▶ [What needs to be done]
For the records that follow, say how many lines have the word "position" in them. Write the number and nothing more.

-.-.-

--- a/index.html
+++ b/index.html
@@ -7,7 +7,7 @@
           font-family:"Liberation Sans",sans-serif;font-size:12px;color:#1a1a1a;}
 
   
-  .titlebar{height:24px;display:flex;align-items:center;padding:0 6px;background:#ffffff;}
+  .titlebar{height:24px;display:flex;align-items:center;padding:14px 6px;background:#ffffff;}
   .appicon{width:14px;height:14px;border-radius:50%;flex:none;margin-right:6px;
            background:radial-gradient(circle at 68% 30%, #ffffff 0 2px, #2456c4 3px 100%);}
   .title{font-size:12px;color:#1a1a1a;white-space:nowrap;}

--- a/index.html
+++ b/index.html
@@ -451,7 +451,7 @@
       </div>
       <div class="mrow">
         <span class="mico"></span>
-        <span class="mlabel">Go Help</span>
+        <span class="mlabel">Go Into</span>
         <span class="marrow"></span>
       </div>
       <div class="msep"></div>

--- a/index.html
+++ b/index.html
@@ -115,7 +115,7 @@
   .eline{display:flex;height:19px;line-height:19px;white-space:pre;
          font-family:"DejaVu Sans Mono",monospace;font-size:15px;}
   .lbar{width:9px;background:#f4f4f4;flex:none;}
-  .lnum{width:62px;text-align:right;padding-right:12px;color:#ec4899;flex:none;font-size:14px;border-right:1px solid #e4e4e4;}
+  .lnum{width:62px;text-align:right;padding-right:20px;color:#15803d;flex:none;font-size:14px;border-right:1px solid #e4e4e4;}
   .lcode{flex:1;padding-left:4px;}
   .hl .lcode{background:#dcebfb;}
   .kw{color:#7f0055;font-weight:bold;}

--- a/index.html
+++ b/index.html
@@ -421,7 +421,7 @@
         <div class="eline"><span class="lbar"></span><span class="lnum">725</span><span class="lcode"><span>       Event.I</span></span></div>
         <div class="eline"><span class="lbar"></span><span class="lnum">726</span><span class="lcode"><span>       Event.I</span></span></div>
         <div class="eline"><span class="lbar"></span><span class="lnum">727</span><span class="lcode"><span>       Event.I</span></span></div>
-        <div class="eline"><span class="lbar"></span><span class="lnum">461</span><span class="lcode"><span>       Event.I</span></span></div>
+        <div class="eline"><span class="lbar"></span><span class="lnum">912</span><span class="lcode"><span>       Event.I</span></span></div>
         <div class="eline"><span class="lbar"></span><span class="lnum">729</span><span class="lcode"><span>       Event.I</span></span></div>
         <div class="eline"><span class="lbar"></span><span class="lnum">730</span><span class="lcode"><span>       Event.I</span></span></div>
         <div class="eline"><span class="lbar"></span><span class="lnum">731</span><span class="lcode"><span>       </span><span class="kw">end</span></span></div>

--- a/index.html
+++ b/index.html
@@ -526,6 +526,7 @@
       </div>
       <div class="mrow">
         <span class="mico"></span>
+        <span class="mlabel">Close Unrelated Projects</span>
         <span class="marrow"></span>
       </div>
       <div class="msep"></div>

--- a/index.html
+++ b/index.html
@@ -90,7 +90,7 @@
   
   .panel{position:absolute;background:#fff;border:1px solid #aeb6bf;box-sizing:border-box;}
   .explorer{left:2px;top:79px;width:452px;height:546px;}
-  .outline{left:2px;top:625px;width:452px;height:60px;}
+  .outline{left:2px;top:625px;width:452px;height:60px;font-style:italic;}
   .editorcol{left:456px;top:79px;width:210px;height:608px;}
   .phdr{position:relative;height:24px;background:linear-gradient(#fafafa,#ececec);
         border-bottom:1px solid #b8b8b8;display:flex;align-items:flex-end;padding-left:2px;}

-.-.-

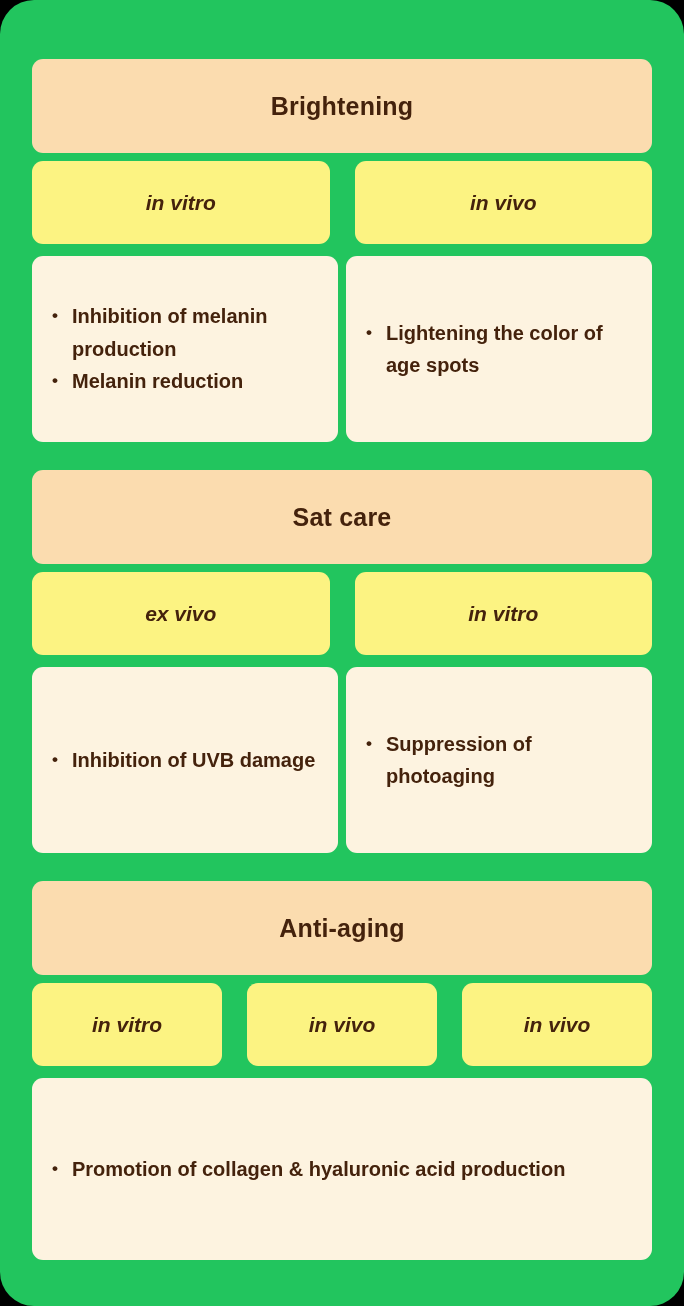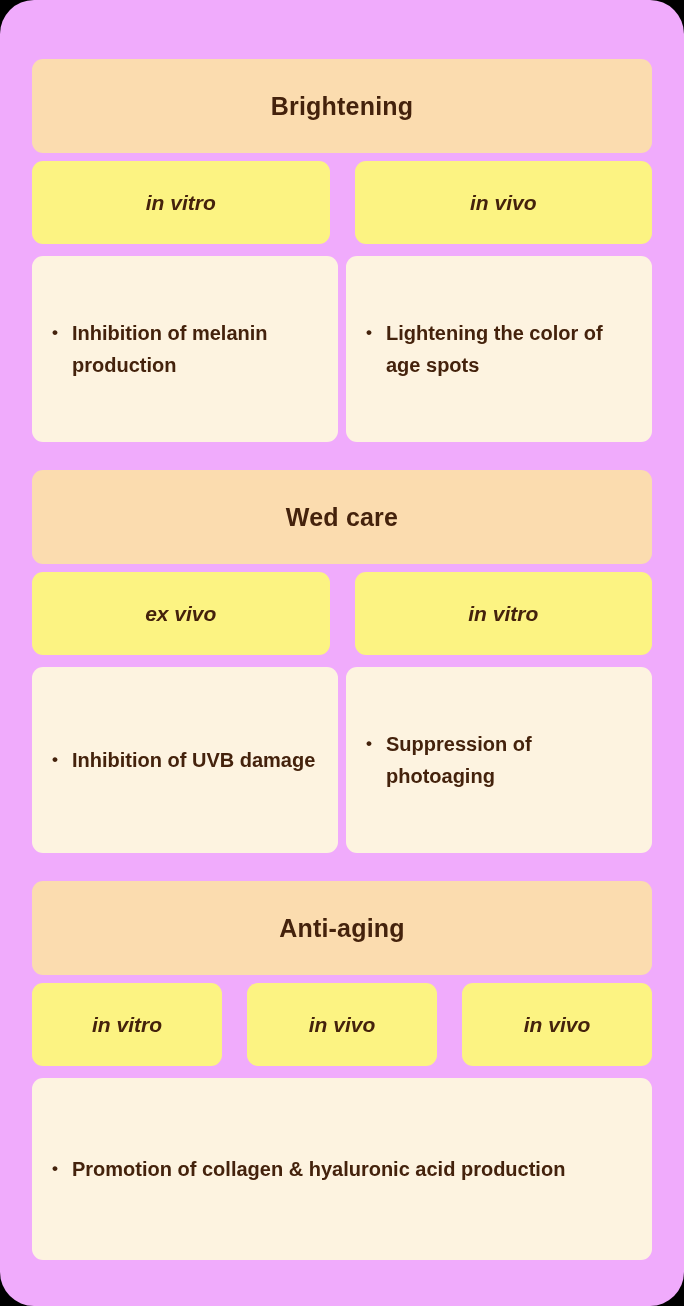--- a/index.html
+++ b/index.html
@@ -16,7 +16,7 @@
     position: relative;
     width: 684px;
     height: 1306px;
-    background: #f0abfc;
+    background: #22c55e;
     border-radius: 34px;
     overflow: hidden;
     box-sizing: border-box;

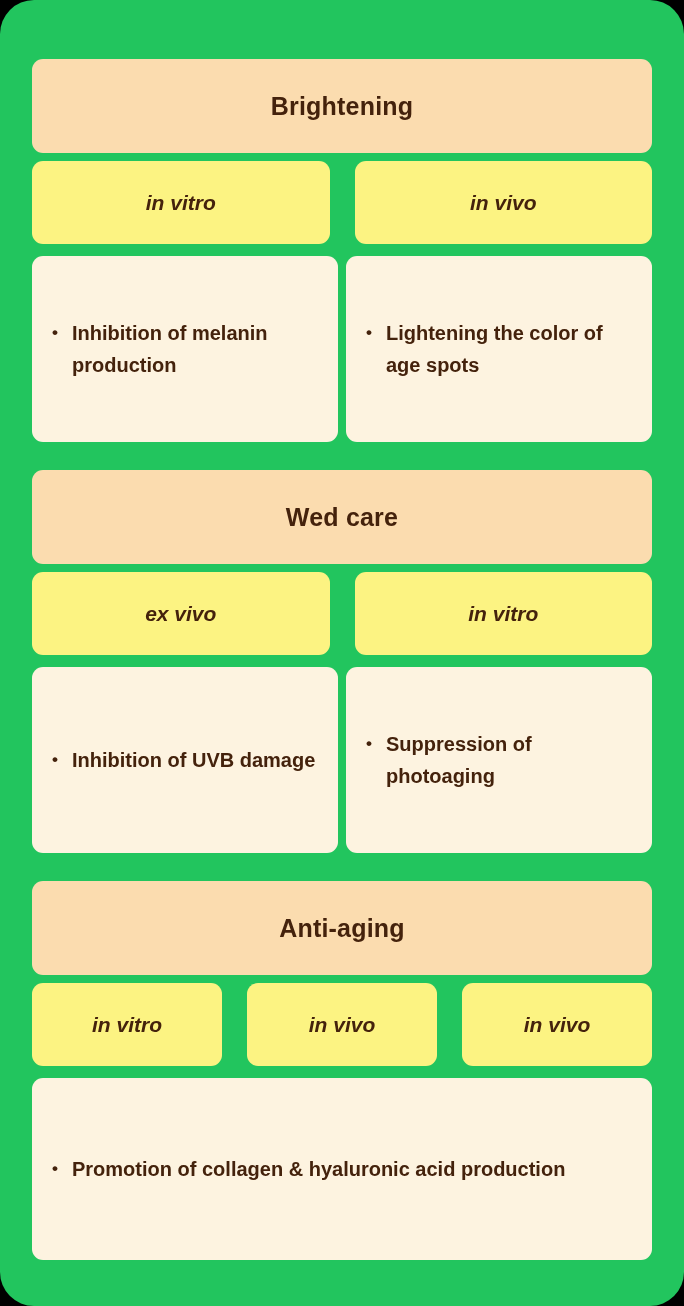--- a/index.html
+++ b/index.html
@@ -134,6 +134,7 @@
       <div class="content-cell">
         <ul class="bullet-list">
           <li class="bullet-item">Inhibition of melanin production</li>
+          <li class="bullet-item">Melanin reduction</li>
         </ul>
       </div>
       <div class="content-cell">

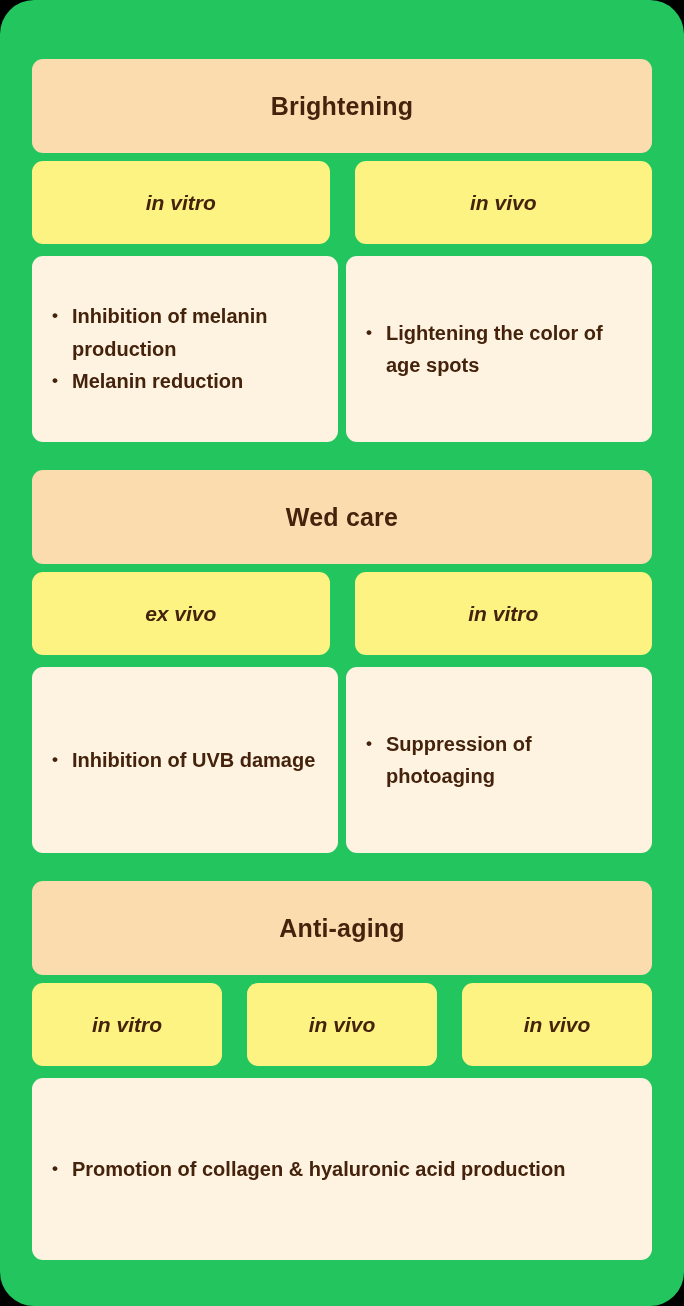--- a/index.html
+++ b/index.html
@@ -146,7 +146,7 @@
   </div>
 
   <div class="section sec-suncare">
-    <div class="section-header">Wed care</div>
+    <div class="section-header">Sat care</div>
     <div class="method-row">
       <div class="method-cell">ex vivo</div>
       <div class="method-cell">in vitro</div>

-.-.-

▶ [Answer]
3